Excerpt: “Members of the Society for Integrative and Comparative Biology (SICB) recently organized and held an ecological epigenetics symposium (January, 2013). Clearly, a new generation is familiar with the concept of ecologically driven epigenetic effects, which can be caused by sensory input that effects hormones, which affect behavior.”
My comment: The 2015 SICB presenters are obviously even more informed. Some of them may also know about my model of RNA-directed DNA methylation and RNA-mediated amino acid substitutions that differentiate all cell types in all individuals of all species. It extends what was known about molecular epigenetics from our 1996 review to what is known about hormone-organized and hormone-activated in insects and to the life history transitions of the honeybee model organism. See Inching toward the 3D genome for more information and my comments on how understanding life history transitions is being explored in the context of the 4D genome.
My comment to the Science site:
Re: “…the nucleome structure changes as cells age, differentiate, and divide, and researchers want to understand how and why.”
Cell type differentiation is nutrient-dependent. RNA-directed DNA methylation links RNA-mediated amino acid substitutions to cell type differentiation via protein folding during life history transitions.
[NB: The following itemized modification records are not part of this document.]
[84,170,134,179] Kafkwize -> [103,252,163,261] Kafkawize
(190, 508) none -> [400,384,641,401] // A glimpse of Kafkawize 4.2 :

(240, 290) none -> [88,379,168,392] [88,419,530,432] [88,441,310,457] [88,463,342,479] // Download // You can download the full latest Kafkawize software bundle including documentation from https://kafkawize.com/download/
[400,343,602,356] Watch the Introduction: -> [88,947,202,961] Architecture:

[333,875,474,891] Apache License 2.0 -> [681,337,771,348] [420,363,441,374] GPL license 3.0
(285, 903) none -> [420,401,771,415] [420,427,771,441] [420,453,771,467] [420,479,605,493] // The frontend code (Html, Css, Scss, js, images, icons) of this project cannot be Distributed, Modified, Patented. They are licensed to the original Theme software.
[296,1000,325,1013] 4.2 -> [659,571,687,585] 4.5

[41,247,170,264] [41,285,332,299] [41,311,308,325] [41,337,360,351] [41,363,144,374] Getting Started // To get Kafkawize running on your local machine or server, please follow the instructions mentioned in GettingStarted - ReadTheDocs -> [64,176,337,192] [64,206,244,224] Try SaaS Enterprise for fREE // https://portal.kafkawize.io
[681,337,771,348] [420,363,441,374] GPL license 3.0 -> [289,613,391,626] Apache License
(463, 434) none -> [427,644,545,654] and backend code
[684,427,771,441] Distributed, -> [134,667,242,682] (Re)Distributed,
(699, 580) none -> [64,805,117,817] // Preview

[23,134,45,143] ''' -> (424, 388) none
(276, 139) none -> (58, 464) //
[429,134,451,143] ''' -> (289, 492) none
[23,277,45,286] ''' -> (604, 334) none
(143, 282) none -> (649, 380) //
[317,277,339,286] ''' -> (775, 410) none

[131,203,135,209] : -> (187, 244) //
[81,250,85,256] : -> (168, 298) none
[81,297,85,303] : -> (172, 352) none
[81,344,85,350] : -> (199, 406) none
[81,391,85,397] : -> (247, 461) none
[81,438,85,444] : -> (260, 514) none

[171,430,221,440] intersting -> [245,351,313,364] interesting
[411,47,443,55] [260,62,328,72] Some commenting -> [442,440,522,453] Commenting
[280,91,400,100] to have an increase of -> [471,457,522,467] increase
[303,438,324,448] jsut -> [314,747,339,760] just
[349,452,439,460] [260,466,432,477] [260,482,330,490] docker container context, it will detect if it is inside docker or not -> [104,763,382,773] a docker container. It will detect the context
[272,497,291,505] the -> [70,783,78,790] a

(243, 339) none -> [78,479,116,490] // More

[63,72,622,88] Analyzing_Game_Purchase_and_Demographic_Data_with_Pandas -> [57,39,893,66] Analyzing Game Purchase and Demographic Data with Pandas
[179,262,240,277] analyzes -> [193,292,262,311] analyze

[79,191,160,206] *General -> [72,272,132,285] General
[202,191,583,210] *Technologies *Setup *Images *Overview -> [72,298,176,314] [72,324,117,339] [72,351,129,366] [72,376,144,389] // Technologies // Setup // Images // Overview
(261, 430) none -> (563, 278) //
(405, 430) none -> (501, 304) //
Amino acid substitutions stabilize protein folding; mutations perturb it, during nutrient-dependent theromodynamic cycles of protein biosynthesis and degradation.
Life is physics and chemistry and communication
The metabolism of nutrients links metabolic networks to genetic networks via species-specific pheromones that control the physiology of reproduction. Simply put, pheromones link nutrient-dependent life via physics, chemistry, and the conserved molecular mechanisms of communication in species from microbes to man.
Until nutrient-dependent protein folding is linked via the conserved molecular mechanisms of amino acid substitutions and pheromone-controlled DNA stability in organized genomes, which links the epigenetic landscape to the physical landscape of DNA, researchers must take a piece-meal approach to integrating the requirements for life and successful life history transitions — despite the fact that life history transitions have been detailed in the context of the honeybee model organism. See: Honey bees as a model for understanding mechanisms of life history transitions
———————————————
Elizabeth Pennisi now reports the SICB presenters seem to have realized that perhaps the most divergent organisms on the Earth did not evolve their biodiversity. Something besides mutations appears to lead to biodiversity. In The ctenophore genome and the evolutionary origins of neural systems SICB dictator Billie Swalla and her co-authors claim that “Our metabolomic and physiological data are consistent with the hypothesis that ctenophore neural systems, and possibly muscle specification, evolved independently from those in other animals.” However, links from metabolic networks to genetic networks in a study of 10,000 patients appear to confirm that nutrient-dependent amino acid substitutions link their morphological and behavioral phenotypes. See also: Oppositional COMT Val158Met effects on resting state functional connectivity in adolescents and adults.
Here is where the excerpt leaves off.